|
Teaching Academic Vocabulary
The AWL Highlighter and the
AWL Gapmaker are useful tools for developing teaching materials which
focus on academic vocabulary, especially for mixed-discipline classes,
since the words on the Academic Word List are valuable for all students
preparing for academic study, no matter what their subject area.
One suggested procedure:
1. Select a suitable text and
use it in class with your regular reading skills activities. Once students
are familiar with the text, re-present it to your students, this time
with all the words from the Academic Word List highlighted in bold, via
the AWL Highlighter.
This simple step fosters
noticing of the highlighted words as useful language items, whilst
also providing an example of the target words in use. Students can
use this highlighted version as a guide to which words are most useful
for them, and so which words they should make an effort to learn.
They can also be taught to look carefully, to see how a particular
word is being used. For example, which preposition follows symbol?
Is the verb commission used in an active or passive structure?
Which adjective is used with the noun factor? Dictionary study
and analysis of concordance lines can extend this by providing further
examples of the word in context, allowing students to determine how
a word is used typically, rather than in just the one instance. To
reinforce their vocabulary study, students can be encouraged to generate
their own sentences using the target words.

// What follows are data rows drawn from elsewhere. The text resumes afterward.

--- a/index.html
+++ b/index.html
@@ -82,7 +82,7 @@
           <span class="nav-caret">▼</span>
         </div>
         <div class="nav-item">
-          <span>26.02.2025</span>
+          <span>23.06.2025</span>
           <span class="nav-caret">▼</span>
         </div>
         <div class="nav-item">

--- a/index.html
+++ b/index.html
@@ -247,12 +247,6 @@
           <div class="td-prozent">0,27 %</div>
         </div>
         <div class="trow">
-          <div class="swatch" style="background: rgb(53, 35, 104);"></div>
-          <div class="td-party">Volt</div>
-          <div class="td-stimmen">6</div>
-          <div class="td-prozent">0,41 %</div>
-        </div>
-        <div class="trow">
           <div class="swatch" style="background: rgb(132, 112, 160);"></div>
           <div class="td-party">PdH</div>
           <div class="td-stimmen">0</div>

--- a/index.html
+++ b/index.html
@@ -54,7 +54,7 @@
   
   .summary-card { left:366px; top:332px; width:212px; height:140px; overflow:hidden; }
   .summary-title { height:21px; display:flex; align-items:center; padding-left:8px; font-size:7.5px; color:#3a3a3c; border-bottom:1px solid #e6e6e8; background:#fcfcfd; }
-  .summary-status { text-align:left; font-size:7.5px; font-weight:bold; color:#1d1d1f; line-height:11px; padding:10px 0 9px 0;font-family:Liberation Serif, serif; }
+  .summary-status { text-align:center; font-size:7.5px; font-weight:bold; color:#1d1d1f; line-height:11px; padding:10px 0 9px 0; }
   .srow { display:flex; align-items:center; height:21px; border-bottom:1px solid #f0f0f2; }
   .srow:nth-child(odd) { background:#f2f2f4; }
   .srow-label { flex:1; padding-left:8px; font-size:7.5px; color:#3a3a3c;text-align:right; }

2. Several days later, review
some of the academic words by means of a gapfill exercise, created with
the AWL Gapmaker, based on the text previously
studied. This could be in the form of a section of the text or a summary
of the text.
This kind of exercise requires
retrieval of the words learnt earlier, which reinforces memory, strengthening
learning.
This procedure is based
on the ideas of Nation as presented in his book Learning Vocabulary
in Another Language (2001, CUP). He claims that three processes are
necessary for successful vocabulary learning: noticing, retrieving
and generating.
Practicalities
The
AWL Highlighter
Once a text has been processed, it can be named and saved to your files
as a web document. If you then open it in Word you will be able to adapt
it as you wish, e.g. add title, instructions, etc.
The
AWL Gapmaker
Fairly subtle grading of gapfill exercises is possible. For weaker classes
you can select sublist 1 and 2 only and opt for a list of extracted words
to be added. For stronger classes, you can use all sublists, which will
result in more gaps, and remove the criblist, thus making a more challenging
exercise from the same original text. Save and adapt as above.